Когда Путилин снимал форму с Зольдата, Павлик втащил за ноги убитого охранника. Принялся расстегивать на нем френч.

– Ты чего, Паша?

– Вот подобрал себе по росту!

– Ты с нами не пойдешь!

– Почему, Серж? – В глазах у Павлика появились слезы.

– Тебе будет особое задание!

Путилин подошел к столу, порылся в ящиках. И найдя бумагу и ручку, стал что-то писать.

– Передашь генералу Донскому. Лично! – Протянул Павлику записку. – И поторопись!

– Слушаюсь, командир!

– Действуй!

Сергей обнял его, подтолкнул к выходу.

Переодевшись в эсэсовское, Путилин и Лысенко преобразились. Вылитые арийские соколы.
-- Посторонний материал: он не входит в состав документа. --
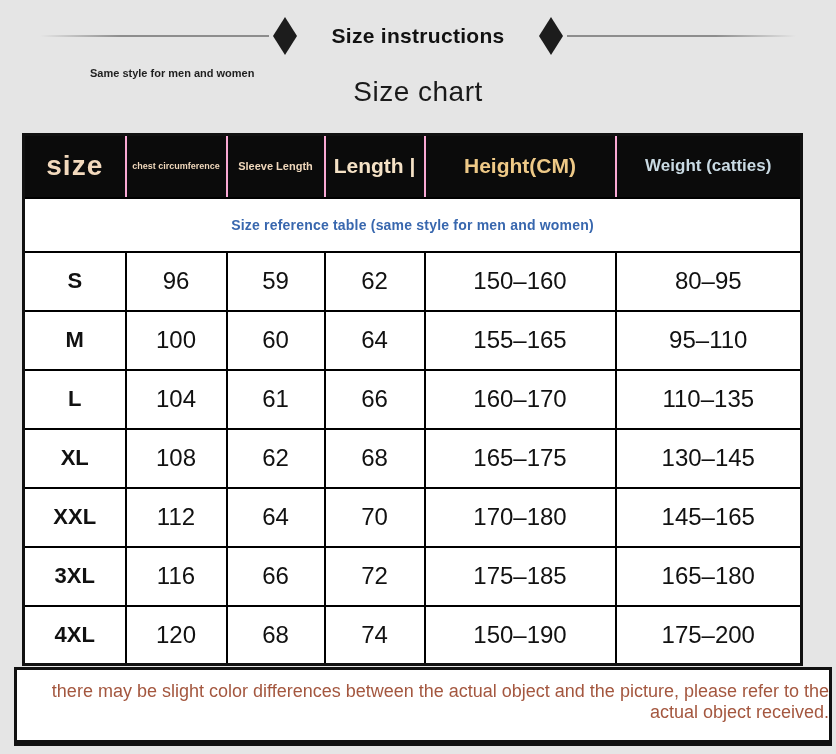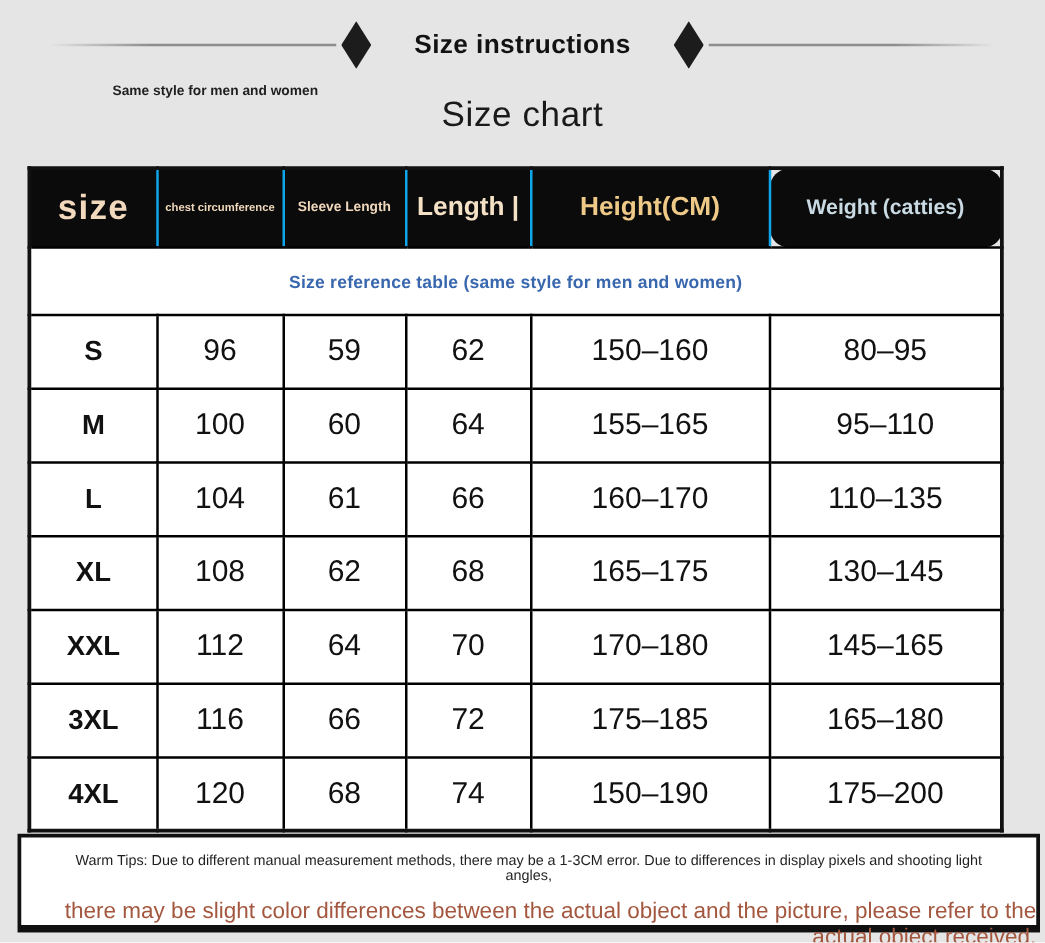--- a/index.html
+++ b/index.html
@@ -43,7 +43,7 @@
   thead tr { height:63px; }
   thead th {
     background:#0b0b0b; text-align:center; vertical-align:middle;
-    border-left:2px solid #0ea5e9; border-bottom:2px solid #000;
+    border-left:2px solid #f9a8d4; border-bottom:2px solid #000;
   }
   thead th:first-child { border-left:none;text-align:center; }
   .th-size   { font-size:28px; font-weight:700; color:#f2d9bd; letter-spacing:1px; }

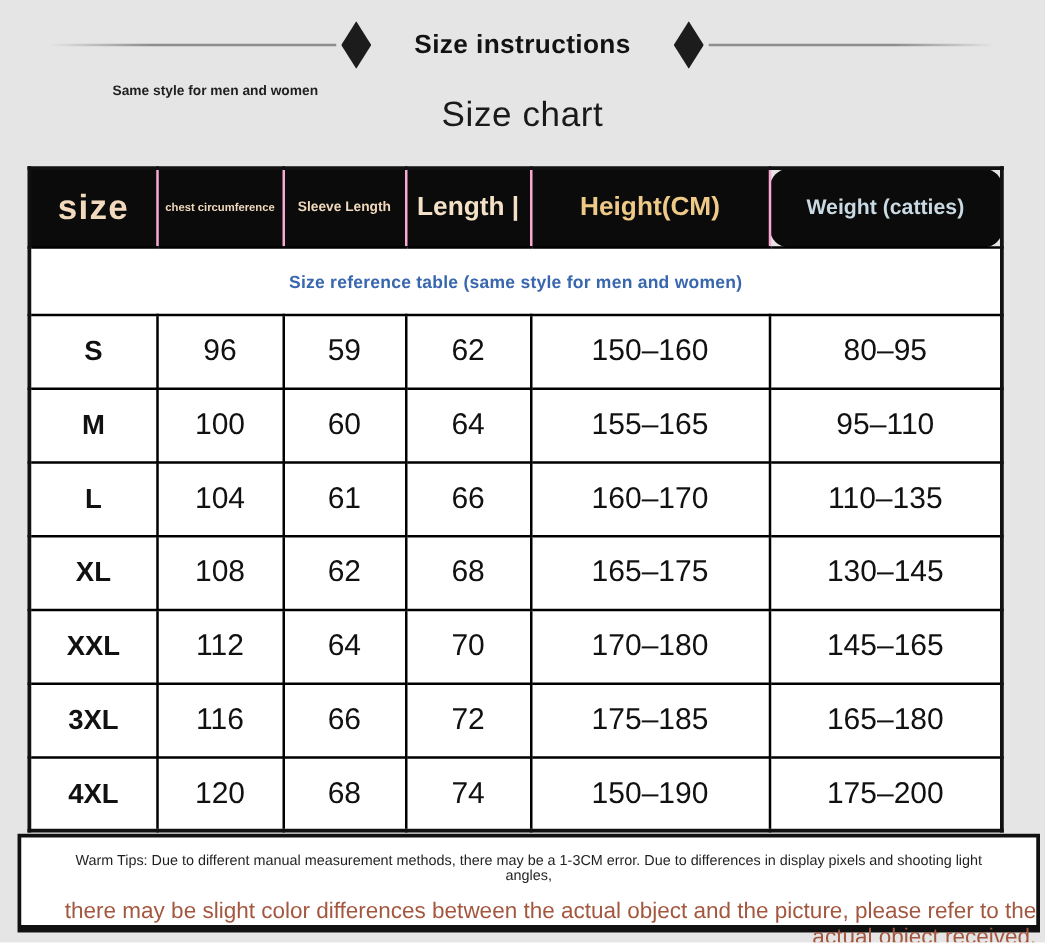--- a/index.html
+++ b/index.html
@@ -51,7 +51,7 @@
   .th-sleeve { font-size:11px; font-weight:700; color:#f0d8bc; }
   .th-length { font-size:21px; font-weight:600; color:#f5e2c6; }
   .th-height { font-size:21px; font-weight:600; color:#eec987; }
-  .th-weight { font-size:17px; font-weight:600; color:#c9dae3;border-radius:15px; }
+  .th-weight { font-size:17px; font-weight:600; color:#c9dae3; }
 
   tbody td {
     height:59px; background:#fff; text-align:center; vertical-align:middle;

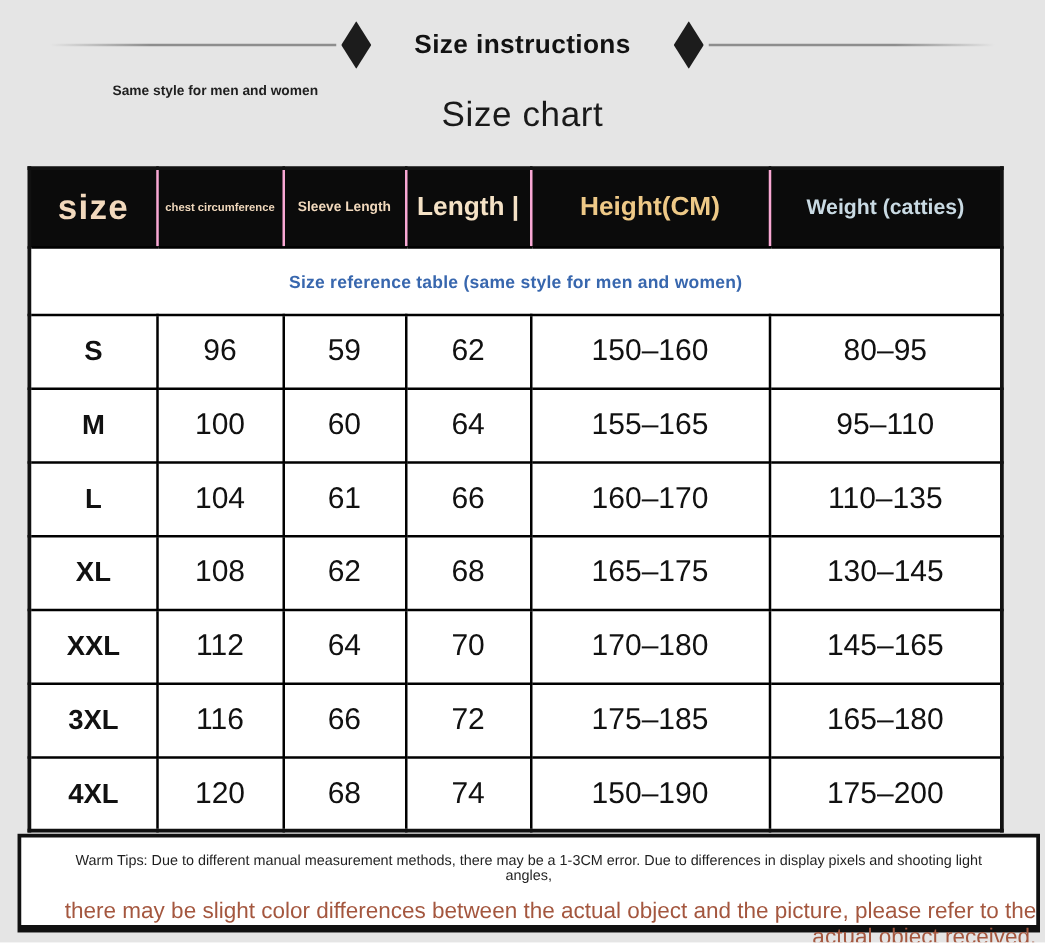--- a/index.html
+++ b/index.html
@@ -183,7 +183,6 @@
   </table>
 
   <div class="tips">
-    <p class="tips-line1">Warm Tips: Due to different manual measurement methods, there may be a 1-3CM error. Due to differences in display pixels and shooting light angles,</p>
     <p class="tips-line2">there may be slight color differences between the actual object and the picture, please refer to the actual object received.</p>
   </div>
Фуражки с высокими тульями, лакированные сапоги, ладные мундиры, перетянутые портупеями, свастики, кресты, черепа… Любо смотреть тому, кто обуреваем идеями реваншизма.

Поглядев друг на друга, они щелкнули каблуками и пошли рядком по коридору. А пройдя его, снова попали в стихию карнавала.

И расступился карнавал перед ними.

И поднялись Карна и Жля.

Бросились в разные стороны Хаммурапи, Ликурги, Солоны.

Притихли моментально мимы, шпильманы и кельтские филы.

А двадцать два члена блистательного старческого Политбюро величественно прошествовали в уборную, на ходу расстегивая ширинки.